The reverse IPO planned by Cogent with Allied Riser is imminent. Can the new entity beat the clock?

January 3, 2002

4 Min Read
Cogent's Reverse Prognosis

Tongues have wagged since Cogent Communications Inc. announced plans to merge with Allied Riser Communications (Nasdaq: ARCC) in August (see Cogent to Buy Allied Riser). And what they've had to say hasn't been entirely positive (see Cogent's Finances Revealed in Filing and associated message board).

The basic question was, and still seems to be: How can a company that's been losing money 30 times faster than it's making it achieve success?

Now, as detailed in updated filings with the U.S. Securities and Exchange Commission, the merger is set for approval by shareholders on January 31, 2002. If all goes as planned, Cogent will shortly thereafter become a public company in a "reverse IPO," by acquiring the public company.

There are several key arguments for and against Cogent's proposal to become a key provider of high-speed Internet access to small and medium-sized businesses by 2003. And the various points against leap off the pages of Cogent's latest filing:

  • Cogent's losing money -- fast. Cogent's financials highlight the extremely high costs involved in getting an in-building service provider off the ground -- including obtaining leases, dark fiber, equipment, building permits, etc. Founded in August 1999, the company didn't start gathering revenue until April 2001. By September 30, 2001, its entire net sales were $747,000. Its total operating expenses were $43.1 million. Net loss for the year was minus $45.4 million. EBITDA (earnings before interest, taxes, and depreciation -- a generally accepted measure of liquidity) was minus $36.4 million.Cogent doesn't look to stop bleeding cash anytime soon. As it adds to its customer roster, it also adds higher operations costs, including a variety of payments to building owners and other carriers to gain access where customers need it -- not to mention the costs associated with added personnel to serve a growing account roster.

  • Allied Riser's also losing money. Allied Riser posted $24.3 million in revenues for the nine months ended September 31, 2001. For the same period, its total operating expenses were $411.3 million. Its net loss was $374.1 million. In its favor, however, the company has been working to rid itself of certain leases it held, and it's whittled its employee roster from about 97 to 52.

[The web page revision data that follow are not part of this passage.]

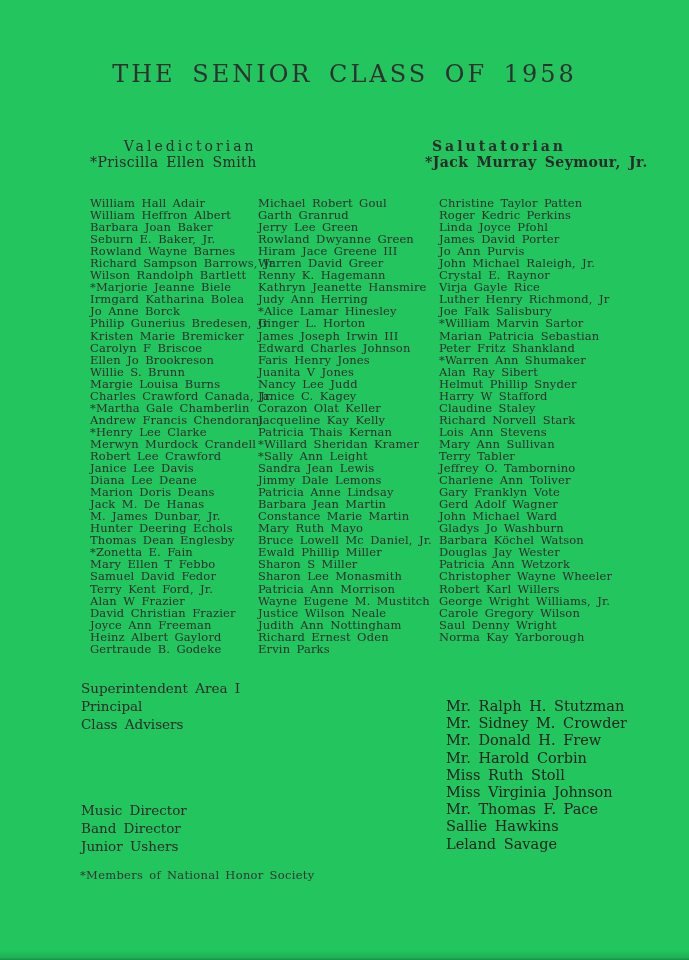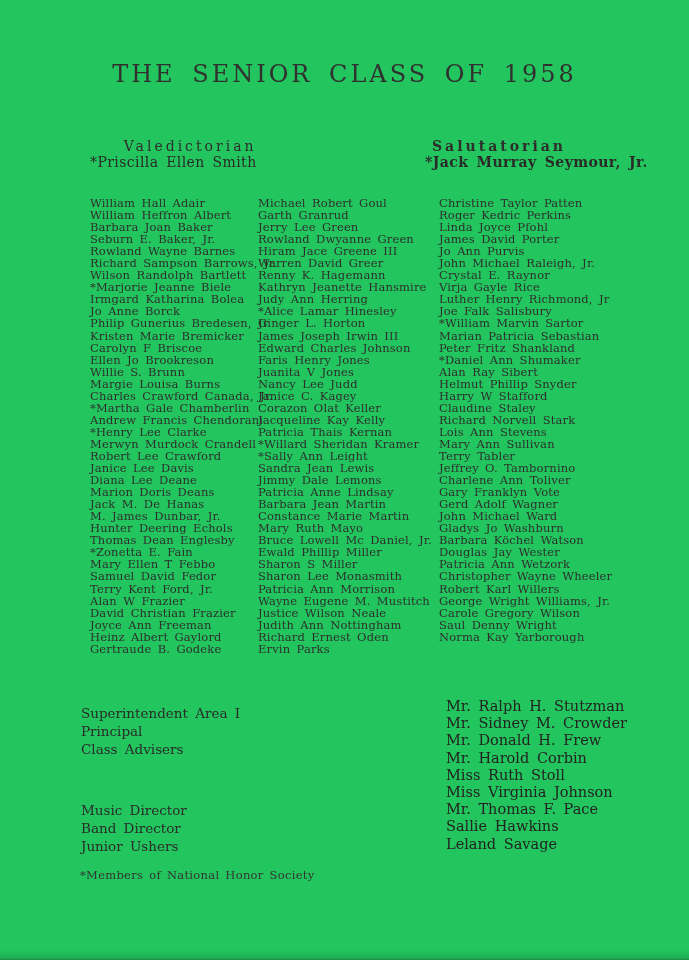--- a/index.html
+++ b/index.html
@@ -216,7 +216,7 @@
       <div class="list-item">*William Marvin Sartor</div>
       <div class="list-item">Marian Patricia Sebastian</div>
       <div class="list-item">Peter Fritz Shankland</div>
-      <div class="list-item">*Daniel Ann Shumaker</div>
+      <div class="list-item">*Warren Ann Shumaker</div>
       <div class="list-item">Alan Ray Sibert</div>
       <div class="list-item">Helmut Phillip Snyder</div>
       <div class="list-item">Harry W  Stafford</div>

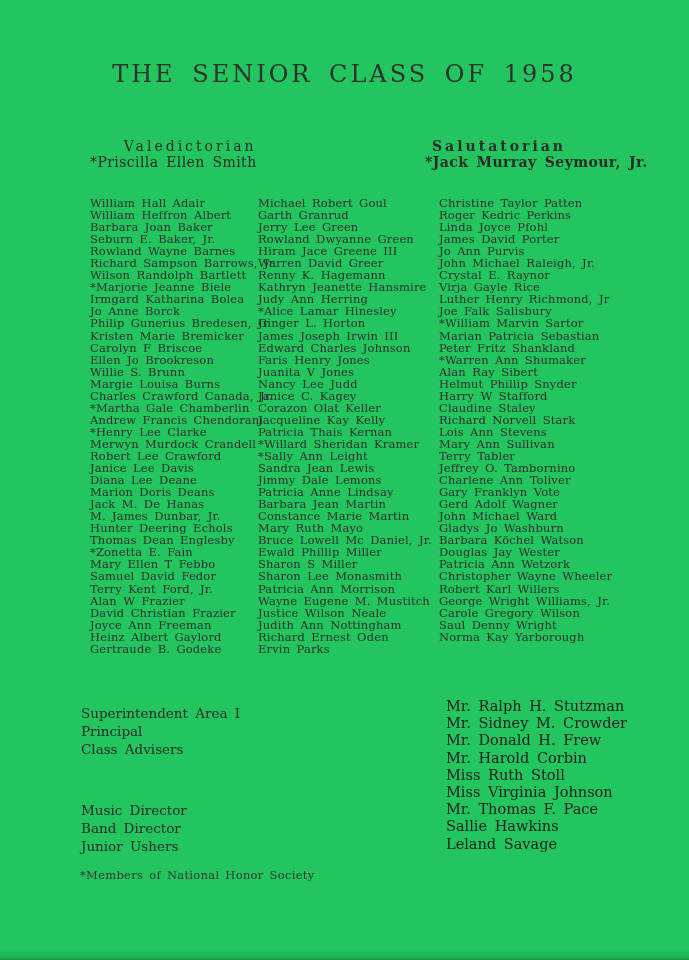--- a/index.html
+++ b/index.html
@@ -80,7 +80,7 @@
     color: #2b2b29;
     white-space: nowrap;
   }
-  #roles-top    { top: 704px; }
+  #roles-top    { top: 679px; }
   #roles-bottom { top: 801px; }
   .staff-col {
     position: absolute;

  • The merger won't immediately improve the numbers. Even with adjustments made by both companies at the suggestion of advisors -- including Cogent's acquisition of the assets of bankrupt ISP NetRail for $11.7 million in September (see Cogent Acquires NetRail's Assets) -- the numbers still don't look good for the merged company, at least at first. With the assets and liabilities of each company adjusted and combined, the new Cogent's figures for the nine months ended September 30, 2001, will include a net loss of $55.9 million and total revenue of $5.2 million.

One could construe some of the elements as falling in Cogent's favor. The plus side includes the following key points:

  • Cogent's backed by Cisco. As noted in previous stories in Light Reading, Cisco Systems Inc. (Nasdaq: CSCO) has heavily bankrolled Cogent, most recently issuing a revised credit facility worth $409 million, up from $310 million. What's more, the covenants surrounding this facility, which called for considerable financial performance in 2002 from Cogent, are being renegotiated, indicating that Cisco is flexible on the terms. Cogent also holds 33 percent of Cogent's common stock -- although its entire holdings only give it 5.8 percent voting control.

    Indeed, Cisco has invested in Cogent's success, as evidenced in a commitment by Cogent to buy $270 million worth of equipment, the majority of it before 2004. Cogent's already bought $107.6 million worth of gear and has agreed to purchase equipment valued at $29.5 million in 2002, $42.4 million in 2003, and $45.5 million in 2004. Even for Cisco, these aren't small chunks of change, and it's unlikely that it will allow such a significant contributor of potential revenue to hit really dire straits for very long.

  • Cogent's market holds promise. Metropolitan Internet access services, particularly ones with Ethernet connectivity, are expected to heat up in 2002 (see The Lost Year and Last Mile Reaches Out ). Cogent says it sees a potential market of 56,000 small to medium-sized businesses turning to high-speed access in the foreseeable future, as an alternative to costly leased lines on the one hand or poorly performing dialup on the other. At Cogent's proposed price of $1,000 per month per prospective tenant, that's no small opportunity, even if only a fraction of it pans out.

Arguments pro and con will obviously stay hypothetical until the merger is established and the IPO is launched. But the risks are significant, including the risk that a wealth of other service providers in a range of markets will get to building owners and tenants first, or establish more favorable terms than Cogent can provide.

Cogent has some time to right its finances, but time is costly, since the metro market won't be taking off for awhile, as shown by the recent woes of Cogent's competitors (see Telseon: Running out of Road?). What's more, service providers and their vendors are still hammering out the basics of how to supply access, particularly Ethernet access, in metro areas (see MPLS Spurs Metro Ethernet Debate and MPLS: Keeping it Real).